■ **THE PROBLEM**
For the word "Piece", state how many lines of the data include it. Respond with the number only.

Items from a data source
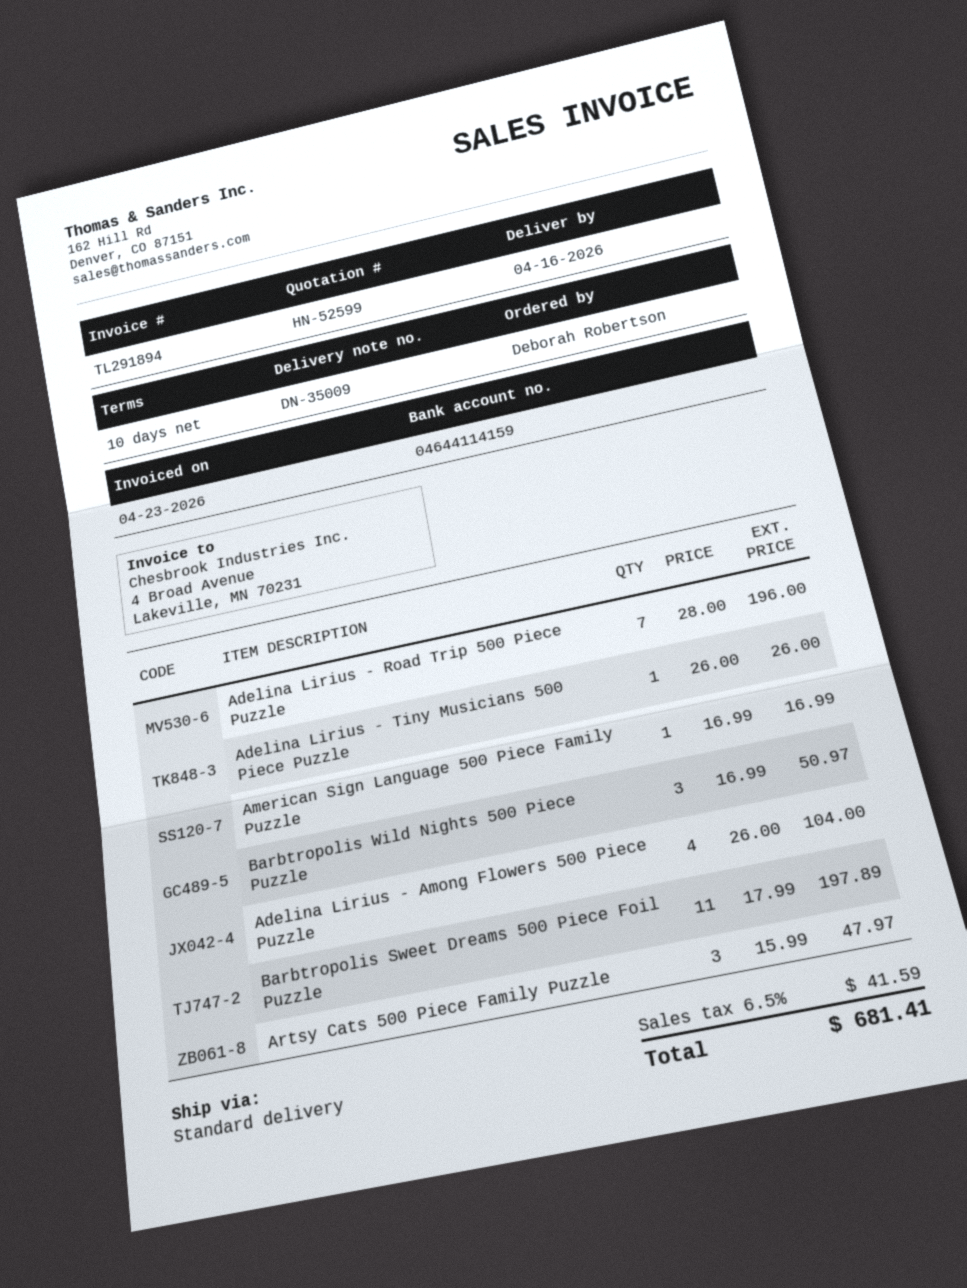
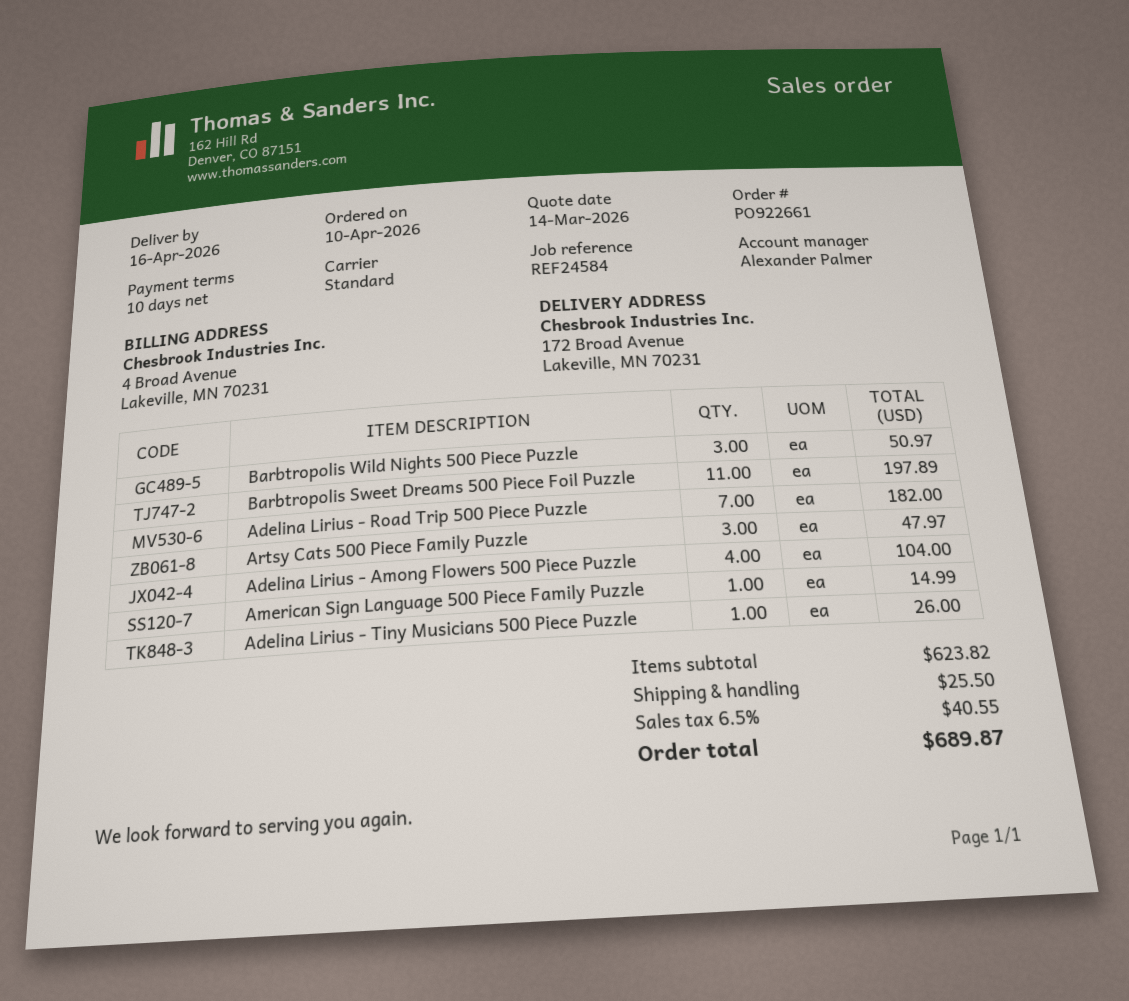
Adelina Lirius - Road Trip 500 Piece Puzzle: 7 for 196.00 -> 7 for 182.00
American Sign Language 500 Piece Family Puzzle: 1 for 16.99 -> 1 for 14.99
shipping: none -> 25.50
tax: 6.5% = 41.59 -> 6.5% = 40.55
total: 681.41 -> 689.87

■ **SOLUTION BELOW**
2